Mr. Sponge's Sporting Tour By Robert Smith Surtees Characters: 11046

Updated: 2017-11-30 00:04


t was a murky October day that the hero of our tale, Mr. Sponge, or Soapey Sponge, as his good-natured friends call him, was seen mizzling along Oxford Street, wending his way to the West. Not that there was anything unusual in Sponge being seen in Oxford Street, for when in town his daily perambulations consist of a circuit, commencing from the Bantam Hotel in Bond Street into Piccadilly, through Leicester Square, and so on to Aldridge's, in St. Martin's Lane, thence by Moore's sporting-print shop, and on through some of those ambiguous and tortuous streets that, appearing to lead all ways at once and none in particular, land the explorer, sooner or later, on the south side of Oxford Street.

Oxford Street acts to the north part of London what the Strand does to the south: it is sure to bring one up, sooner or later. A man can hardly get over either of them without knowing it. Well, Soapey having got into Oxford Street, would make his way at a squarey, in-kneed, duck-toed, sort of pace, regulated by the bonnets, the vehicles, and the equestrians he met to criticize; for of women, vehicles, and horses, he had voted himself a consummate judge. Indeed, he had fully established in his own mind that Kiddey Downey and he were the only men in London who really knew anything about horses, and fully impressed with that conviction, he would halt, and stand, and stare, in a way that with any other man would have been considered impertinent. Perhaps it was impertinent in Soapey-we don't mean to say it wasn't-but he had done it so long, and was of so sporting a gait and cut, that he felt himself somewhat privileged. Moreover, the majority of horsemen are so satisfied with the animals they bestride, that they cock up their jibs and ride along with a 'find any fault with either me or my horse, if you can' sort of air.

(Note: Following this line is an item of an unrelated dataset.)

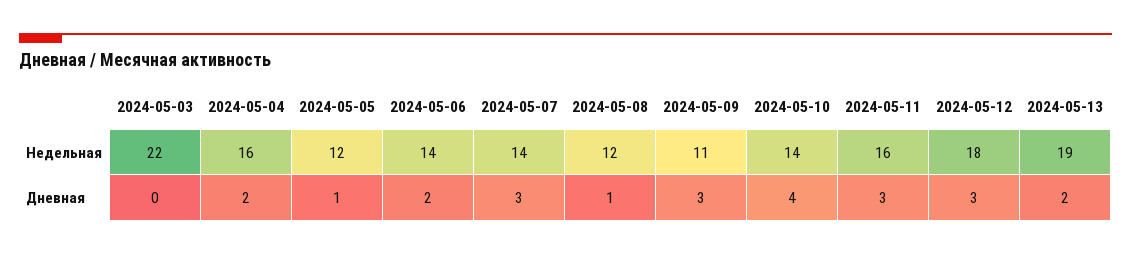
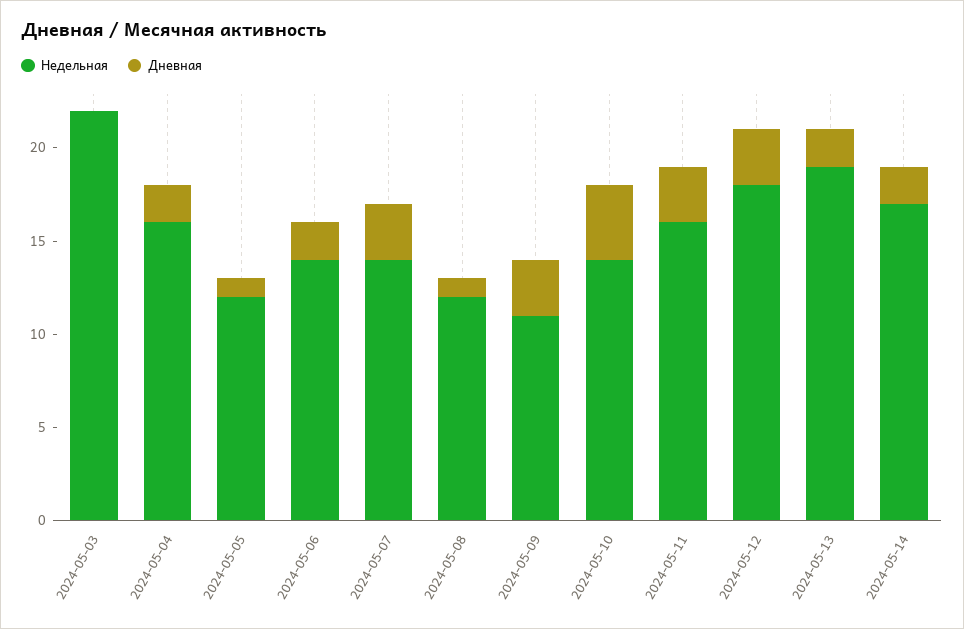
Недельная, 2024-05-14: none -> 17
Дневная, 2024-05-14: none -> 2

Thus Mr. Sponge proceeded leisurely along, now nodding to this man, now jerking his elbow to that, now smiling on a phaeton, now sneering at a 'bus. If he did not look in at Shackell's or Bartley's, or any of the dealers on the line, he was always to be found about half-past five at Cumberland Gate, from whence he would strike leisurely down the Park, and after coming to a long check at Rotten Row rails, from whence he would pass all the cavalry in the Park in review, he would wend his way back to the Bantam, much in the style he had come. This was his summer proceeding.

Mr. Sponge had pursued this enterprising life for some 'seasons'-ten at least-and supposing him to have begun at twenty or one-and-twenty, he would be about thirty at the time we have the pleasure of introducing him to our readers-a period of life at which men begin to suspect they were not quite so wise at twenty as they thought. Not that Mr. Sponge had any particular indiscretions to reflect upon, for he was tolerably sharp, but he felt that he might have made better use of his time, which may be shortly described as having been spent in hunting all the winter, and in talking about it all the summer. With this popular sport he combined the diversion of fortune-hunting, though we are concerned to say that his success, up to the period of our introduction, had not been commensurate with his deserts. Let us, however, hope that brighter days are about to dawn upon him.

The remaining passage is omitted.